Applications for laboratory, analysis, and computational materials data streaming using Apache Kafka and comprehensive data modeling using Citrine Informatics' GEMD
Available on GitHub at https://github.com/openmsi/openmsipython
Developed for Open MSI (NSF DMREF award #1921959)
Programs use the Python implementation of the Apache Kafka API, and are designed to run on Windows, Mac or Linux machines. Data producers typically run on Windows or Linux computers that run collection of data on laboratory instruments; Data consumers and stream processors run on the same computers, on servers with more compute power as needed, or where storage of data is hosted.
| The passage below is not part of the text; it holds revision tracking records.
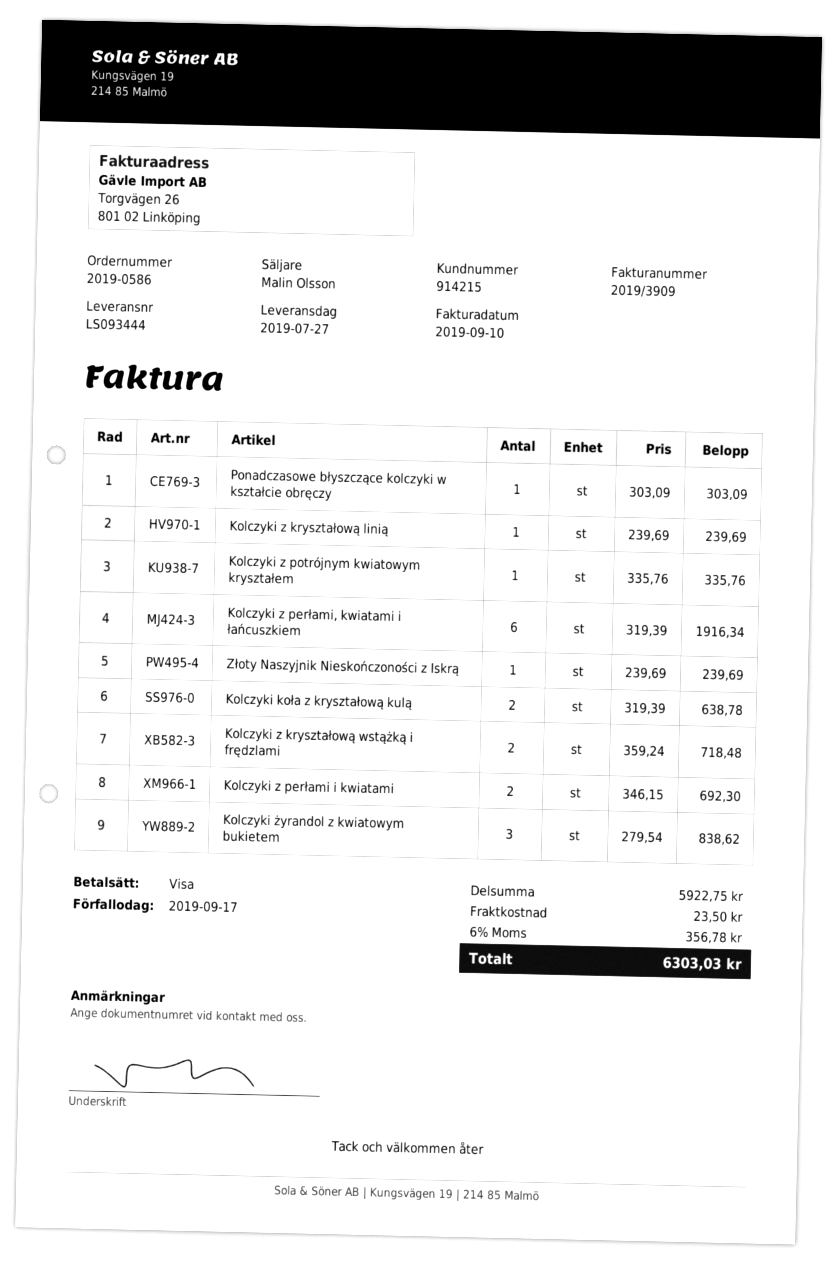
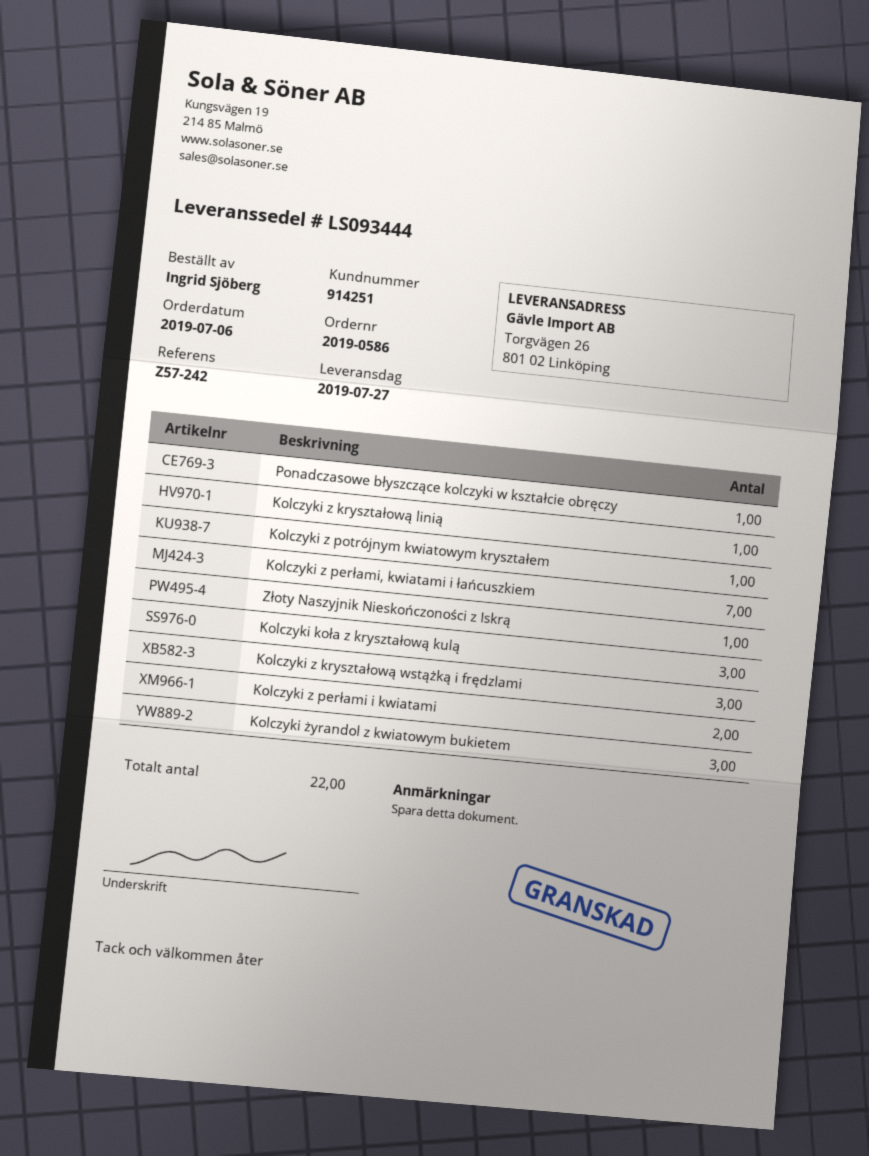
customer number: 914215 -> 914251
Kolczyki z perłami, kwiatami i łańcuszkiem: 6 -> 7
Kolczyki koła z kryształową kulą: 2 -> 3
Kolczyki z kryształową wstążką i frędzlami: 2 -> 3

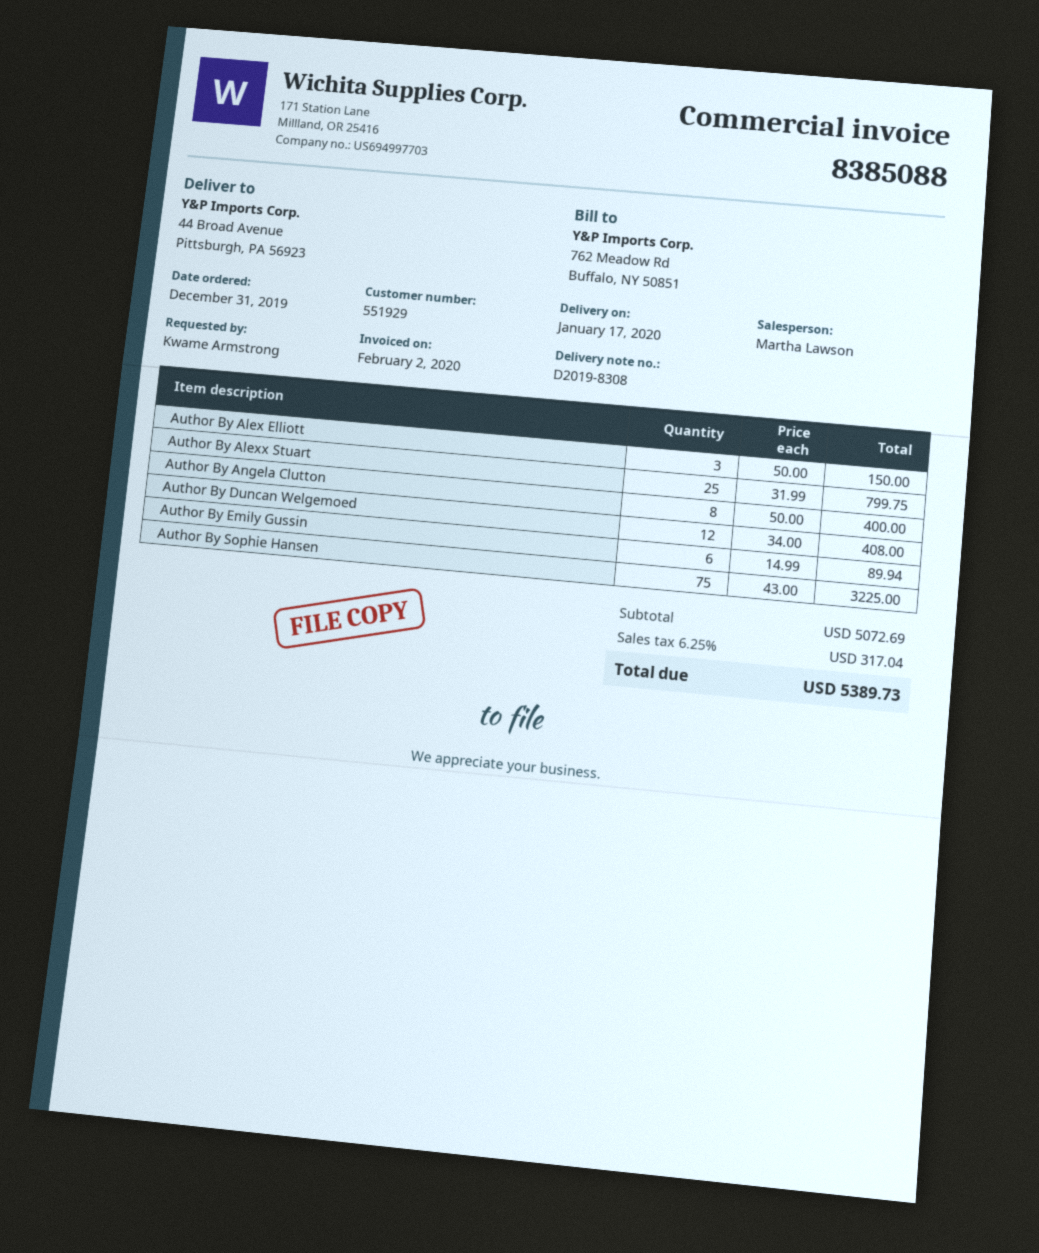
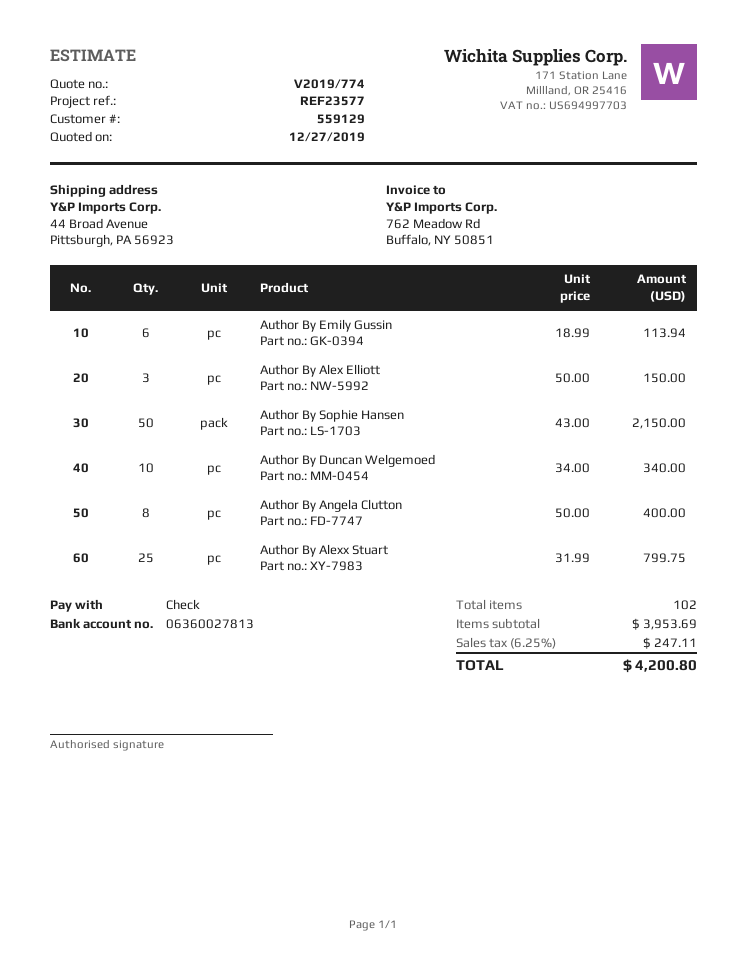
customer number: 551929 -> 559129
Author By Duncan Welgemoed: 12 x 34.00 = 408.00 -> 10 x 34.00 = 340.00
Author By Emily Gussin: 6 x 14.99 = 89.94 -> 6 x 18.99 = 113.94
Author By Sophie Hansen: 75 x 43.00 = 3225.00 -> 50 x 43.00 = 2150.00
subtotal: 5072.69 -> 3953.69
tax: 6.25% = 317.04 -> 6.25% = 247.11
total: 5389.73 -> 4200.80

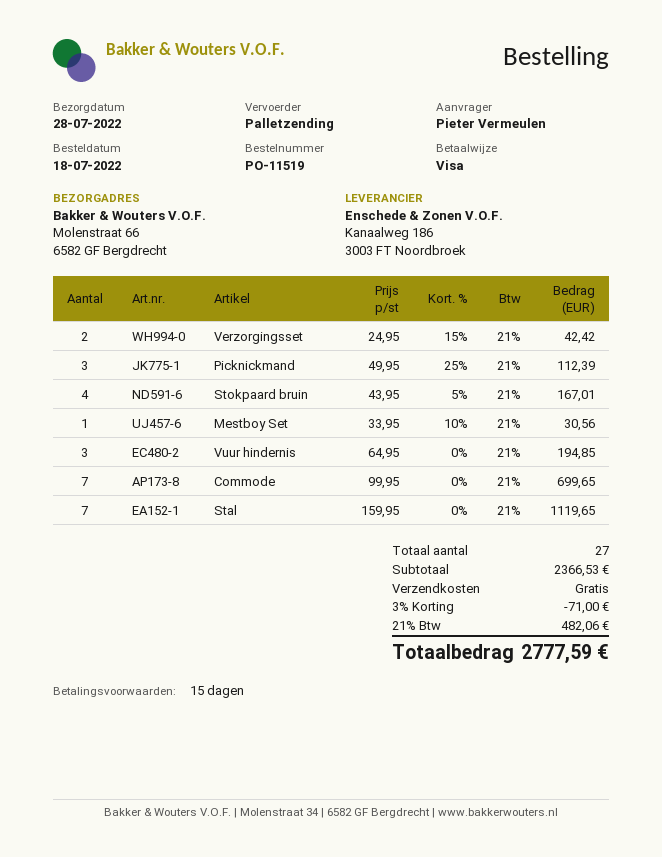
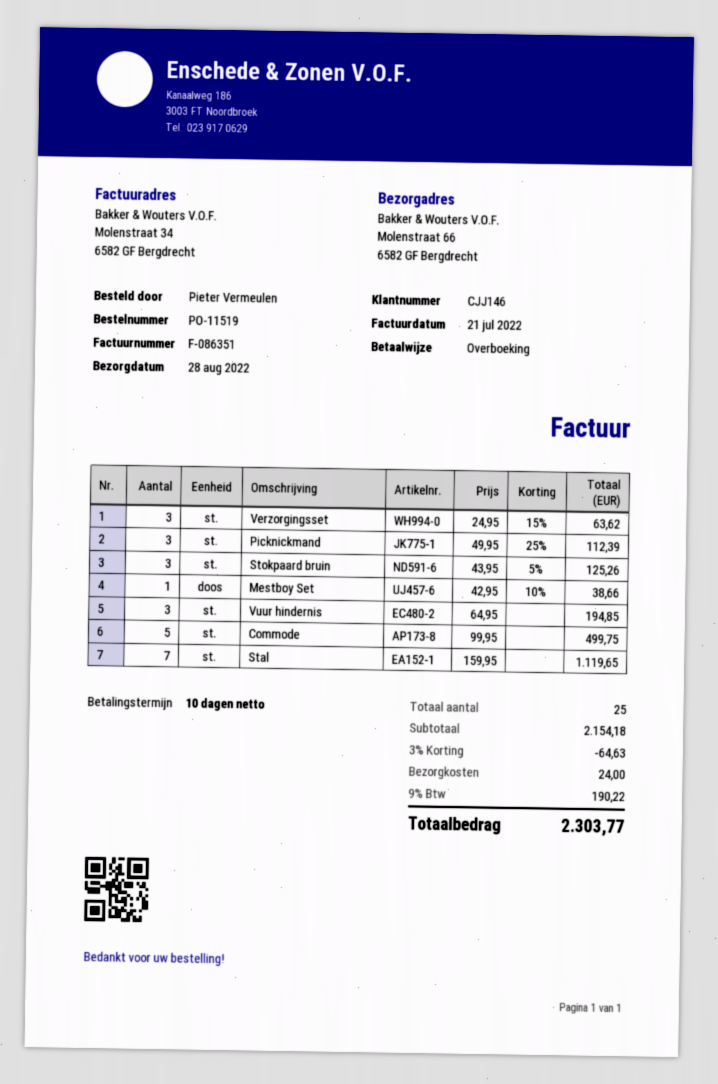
delivery date: 2022-07-28 -> 2022-08-28
payment terms: 15 days -> 10 days
payment method: Visa -> bank transfer
Verzorgingsset: 2 x 24.95 - 15% = 42.42 -> 3 x 24.95 - 15% = 63.62
Stokpaard bruin: 4 x 43.95 - 5% = 167.01 -> 3 x 43.95 - 5% = 125.26
Mestboy Set: 1 x 33.95 - 10% = 30.56 -> 1 x 42.95 - 10% = 38.66
Commode: 7 x 99.95 = 699.65 -> 5 x 99.95 = 499.75
total quantity: 27 -> 25
subtotal: 2366.53 -> 2154.18
discount: 3% = 71.00 -> 3% = 64.63
shipping: 0.00 -> 24.00
tax: 21% = 482.06 -> 9% = 190.22
total: 2777.59 -> 2303.77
In all these cases, Open MSI components are run in Python 3 in virtual environments or sometimes in Docker containers. Open MSI can be used interactively from the command line or run as an always available service (on Windows) or daemon (on Linux). We recommend using a minimal installation of the conda open source package management system and environment management system. These installation instructions start with installation of conda and outline all the necessary steps to run Open MSI tools. To run Open MSI usefully, you need to understand that data streams through topics served by a broker. In pracitce that means you will need access to a broker running on a server or in the cloud somewhere and you will need to create topics on the broker to hold the streams. If these concepts are new to you we suggest contacting us for assistance and/or using a simple, managed cloud solution, such as Confluent Cloud, as your broker.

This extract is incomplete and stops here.